Cave enters the stage last in regulation, immaculately-tailored suit as they begin the show with three tracks from Wild God, the big screens occasionally flashing a pertinent lyric, a repeated “KILL ME!” from opener Frogs springs readily to mind then he pauses to give us a short introduction to the next song O Children, written 22 years ago he tells, with the world in a similar parlous state as today.
An attempted interruption to his train of thought is given short shrift but for an unexpected reason, any cause for deviation these days causes him to enter what he describes as “a perpetual Biden moment” and he wants to stay on topic. I should no longer be surprised by how funny Nick Cave can be, yet somehow it still comes as a surprise.
Jubilee Street with a rearranged rock outro and From Her to Eternity follow, raising the tempo before we learn from Warren Ellis that his grandfather came from Solihull, guitarist George Vestica, Cave tells us, is from somewhere close by as well (Stoke on Trent as it happens).
A woozy, primal rendition of Tupelo, we are informed, was written for and about Elvis, audience participation encouraged and demanded before we arrive at the mid-point and Joy, where Bob Dylan, who attended the Paris show two nights later, puts it better than I or probably anyone else ever could; “I was really struck by that song Joy where he sings ‘We’ve all had too much sorrow, now it the time for joy.’ I was thinking to myself, yeah that’s about right.”
Red Right Hand, perhaps predictably, is swearily dedicated to Birmingham, he enjoys the audience’s humming of the melody so much he instigates another round of it, finding time to alter the lyrics to continue what appears to be a running joke at the expense of stand-in bassist Colin Greenwood, on loan from Radiohead, before the main set closes with The Mercy Seat and White Elephant, the choir descending from their platform to conclude the show at the front of the stage.
They disappear briefly before the three song encore, which should have been have been four as we are made aware of a £5,000 per minute fine hanging over their heads in the event of breaking curfew and O Wow O Wow (How Wonderful She Is) has to make way.

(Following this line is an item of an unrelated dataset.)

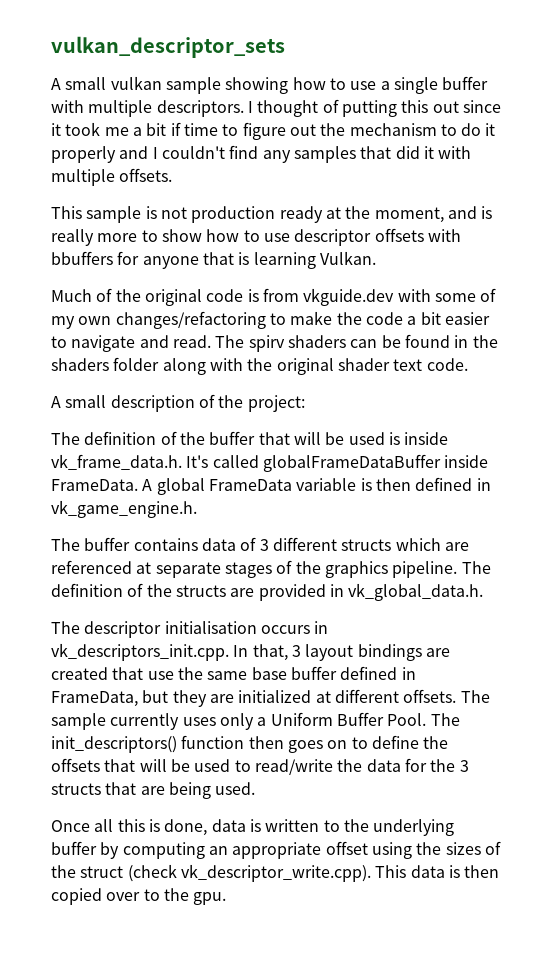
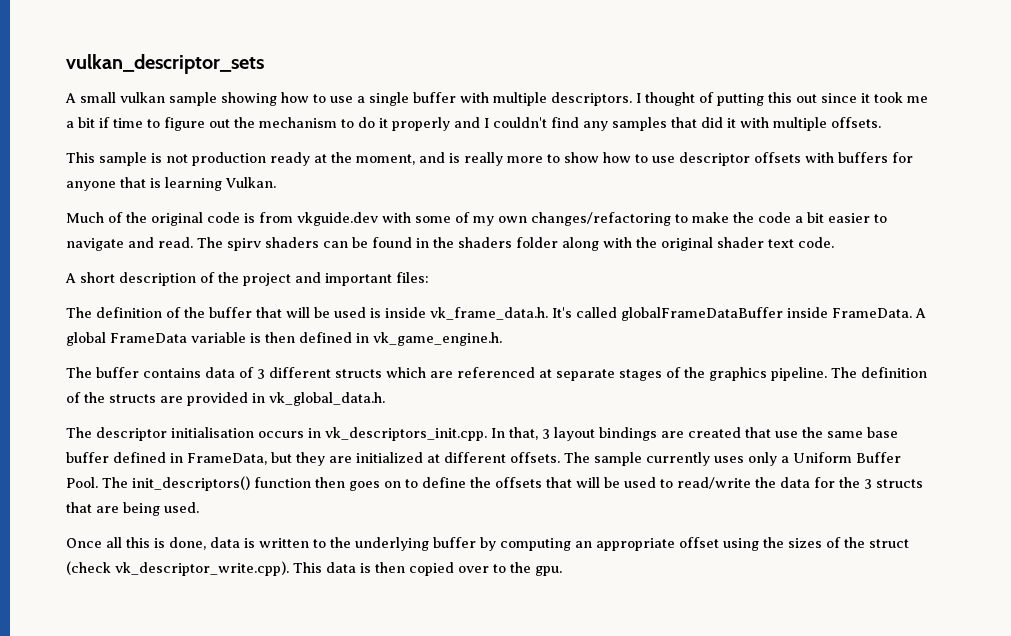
[51,251,113,265] bbuffers -> [838,152,888,163] buffers
[65,395,107,408] small -> [80,272,115,283] short
[247,395,305,412] project: -> [243,272,429,286] project and important files:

He may not be joking when he suggests a hat may be passed around.
Papa Won’t Leave You Henry, The Weeping Song, a reluctantly signed book and the Bad Seeds depart for Cave to take to the piano for an ostensibly unaccompanied Into My Arms, but audience participation is to the fore during the chorus and before he departs, thanking all corners of the Arena before he goes, an exhilarating evening complete, the toll taken on my ankles and knees not evident until the following day.